*INSTRUCTIONS TO FOLLOW:* Search the records below for the string "left", and report each line that contains it.

Items from a data source
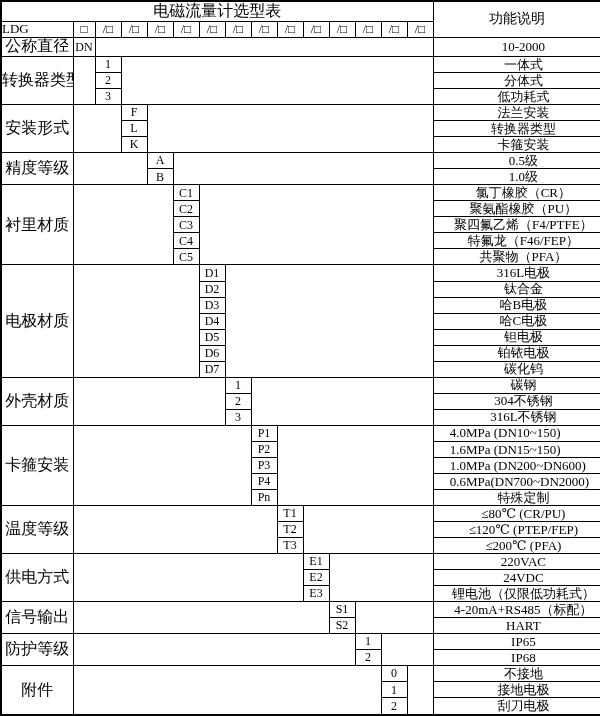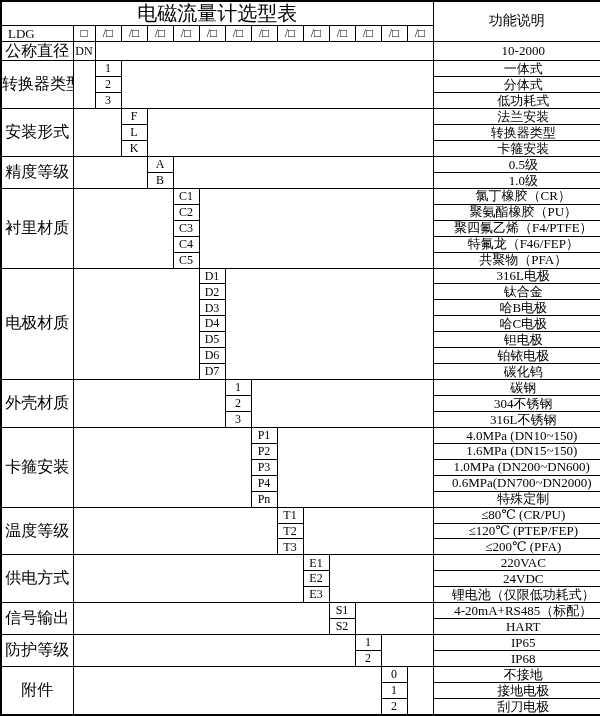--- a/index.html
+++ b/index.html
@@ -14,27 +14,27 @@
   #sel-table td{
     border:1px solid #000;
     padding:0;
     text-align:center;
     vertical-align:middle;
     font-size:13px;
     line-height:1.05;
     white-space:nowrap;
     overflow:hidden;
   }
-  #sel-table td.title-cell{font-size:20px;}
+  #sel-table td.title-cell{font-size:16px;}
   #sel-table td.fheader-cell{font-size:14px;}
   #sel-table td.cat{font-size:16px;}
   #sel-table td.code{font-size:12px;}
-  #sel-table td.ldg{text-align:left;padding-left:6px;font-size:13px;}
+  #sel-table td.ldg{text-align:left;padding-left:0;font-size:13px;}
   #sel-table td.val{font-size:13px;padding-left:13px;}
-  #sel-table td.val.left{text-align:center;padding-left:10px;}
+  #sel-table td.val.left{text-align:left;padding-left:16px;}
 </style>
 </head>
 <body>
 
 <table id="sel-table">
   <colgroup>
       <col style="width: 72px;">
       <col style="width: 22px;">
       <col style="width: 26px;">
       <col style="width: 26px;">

*RESPONSE TO THE TASK:*
-  #sel-table td.ldg{text-align:left;padding-left:6px;font-size:13px;}
+  #sel-table td.ldg{text-align:left;padding-left:0;font-size:13px;}
   #sel-table td.val{font-size:13px;padding-left:13px;}
-  #sel-table td.val.left{text-align:center;padding-left:10px;}
+  #sel-table td.val.left{text-align:left;padding-left:16px;}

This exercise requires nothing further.